**Exercise requirements**
The complete set of records should be given again verbatim.

**Records from a data collection**
[Start of Attachment]
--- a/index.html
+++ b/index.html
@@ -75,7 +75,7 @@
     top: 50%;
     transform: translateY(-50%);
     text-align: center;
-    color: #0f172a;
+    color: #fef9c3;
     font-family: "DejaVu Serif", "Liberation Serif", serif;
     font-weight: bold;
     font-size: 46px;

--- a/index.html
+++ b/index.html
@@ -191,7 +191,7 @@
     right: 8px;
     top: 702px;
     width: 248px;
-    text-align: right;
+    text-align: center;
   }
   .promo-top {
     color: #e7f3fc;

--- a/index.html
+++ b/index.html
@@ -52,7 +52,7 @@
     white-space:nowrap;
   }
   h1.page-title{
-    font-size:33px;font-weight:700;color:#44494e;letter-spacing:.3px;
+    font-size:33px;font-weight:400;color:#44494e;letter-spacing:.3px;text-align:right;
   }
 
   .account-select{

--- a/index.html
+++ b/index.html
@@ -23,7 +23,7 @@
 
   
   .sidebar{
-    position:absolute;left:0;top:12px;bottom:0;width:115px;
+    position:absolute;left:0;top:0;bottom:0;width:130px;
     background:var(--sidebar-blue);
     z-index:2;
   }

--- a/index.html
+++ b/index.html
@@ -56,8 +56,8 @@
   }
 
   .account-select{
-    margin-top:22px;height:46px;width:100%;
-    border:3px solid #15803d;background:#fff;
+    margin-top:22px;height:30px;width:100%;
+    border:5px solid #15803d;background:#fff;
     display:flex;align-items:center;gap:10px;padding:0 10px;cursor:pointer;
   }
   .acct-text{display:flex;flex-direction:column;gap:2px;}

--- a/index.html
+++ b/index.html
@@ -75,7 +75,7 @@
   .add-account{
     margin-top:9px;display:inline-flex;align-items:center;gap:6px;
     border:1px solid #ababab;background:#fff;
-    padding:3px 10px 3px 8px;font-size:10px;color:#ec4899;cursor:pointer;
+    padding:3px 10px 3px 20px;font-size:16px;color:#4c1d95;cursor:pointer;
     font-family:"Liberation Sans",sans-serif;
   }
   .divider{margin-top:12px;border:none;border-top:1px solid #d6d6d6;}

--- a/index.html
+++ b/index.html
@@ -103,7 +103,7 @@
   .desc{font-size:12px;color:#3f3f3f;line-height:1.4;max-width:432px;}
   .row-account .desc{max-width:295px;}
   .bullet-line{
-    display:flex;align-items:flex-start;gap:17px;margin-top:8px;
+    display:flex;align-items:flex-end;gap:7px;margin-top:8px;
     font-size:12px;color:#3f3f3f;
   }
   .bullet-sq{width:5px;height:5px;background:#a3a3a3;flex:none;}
[End of Attachment]
**Reply**
--- a/index.html
+++ b/index.html
@@ -75,7 +75,7 @@
     top: 50%;
     transform: translateY(-50%);
     text-align: center;
-    color: #0f172a;
+    color: #fef9c3;
     font-family: "DejaVu Serif", "Liberation Serif", serif;
     font-weight: bold;
     font-size: 46px;

--- a/index.html
+++ b/index.html
@@ -191,7 +191,7 @@
     right: 8px;
     top: 702px;
     width: 248px;
-    text-align: right;
+    text-align: center;
   }
   .promo-top {
     color: #e7f3fc;

--- a/index.html
+++ b/index.html
@@ -52,7 +52,7 @@
     white-space:nowrap;
   }
   h1.page-title{
-    font-size:33px;font-weight:700;color:#44494e;letter-spacing:.3px;
+    font-size:33px;font-weight:400;color:#44494e;letter-spacing:.3px;text-align:right;
   }
 
   .account-select{

--- a/index.html
+++ b/index.html
@@ -23,7 +23,7 @@
 
   
   .sidebar{
-    position:absolute;left:0;top:12px;bottom:0;width:115px;
+    position:absolute;left:0;top:0;bottom:0;width:130px;
     background:var(--sidebar-blue);
     z-index:2;
   }

--- a/index.html
+++ b/index.html
@@ -56,8 +56,8 @@
   }
 
   .account-select{
-    margin-top:22px;height:46px;width:100%;
-    border:3px solid #15803d;background:#fff;
+    margin-top:22px;height:30px;width:100%;
+    border:5px solid #15803d;background:#fff;
     display:flex;align-items:center;gap:10px;padding:0 10px;cursor:pointer;
   }
   .acct-text{display:flex;flex-direction:column;gap:2px;}

--- a/index.html
+++ b/index.html
@@ -75,7 +75,7 @@
   .add-account{
     margin-top:9px;display:inline-flex;align-items:center;gap:6px;
     border:1px solid #ababab;background:#fff;
-    padding:3px 10px 3px 8px;font-size:10px;color:#ec4899;cursor:pointer;
+    padding:3px 10px 3px 20px;font-size:16px;color:#4c1d95;cursor:pointer;
     font-family:"Liberation Sans",sans-serif;
   }
   .divider{margin-top:12px;border:none;border-top:1px solid #d6d6d6;}

--- a/index.html
+++ b/index.html
@@ -103,7 +103,7 @@
   .desc{font-size:12px;color:#3f3f3f;line-height:1.4;max-width:432px;}
   .row-account .desc{max-width:295px;}
   .bullet-line{
-    display:flex;align-items:flex-start;gap:17px;margin-top:8px;
+    display:flex;align-items:flex-end;gap:7px;margin-top:8px;
     font-size:12px;color:#3f3f3f;
   }
   .bullet-sq{width:5px;height:5px;background:#a3a3a3;flex:none;}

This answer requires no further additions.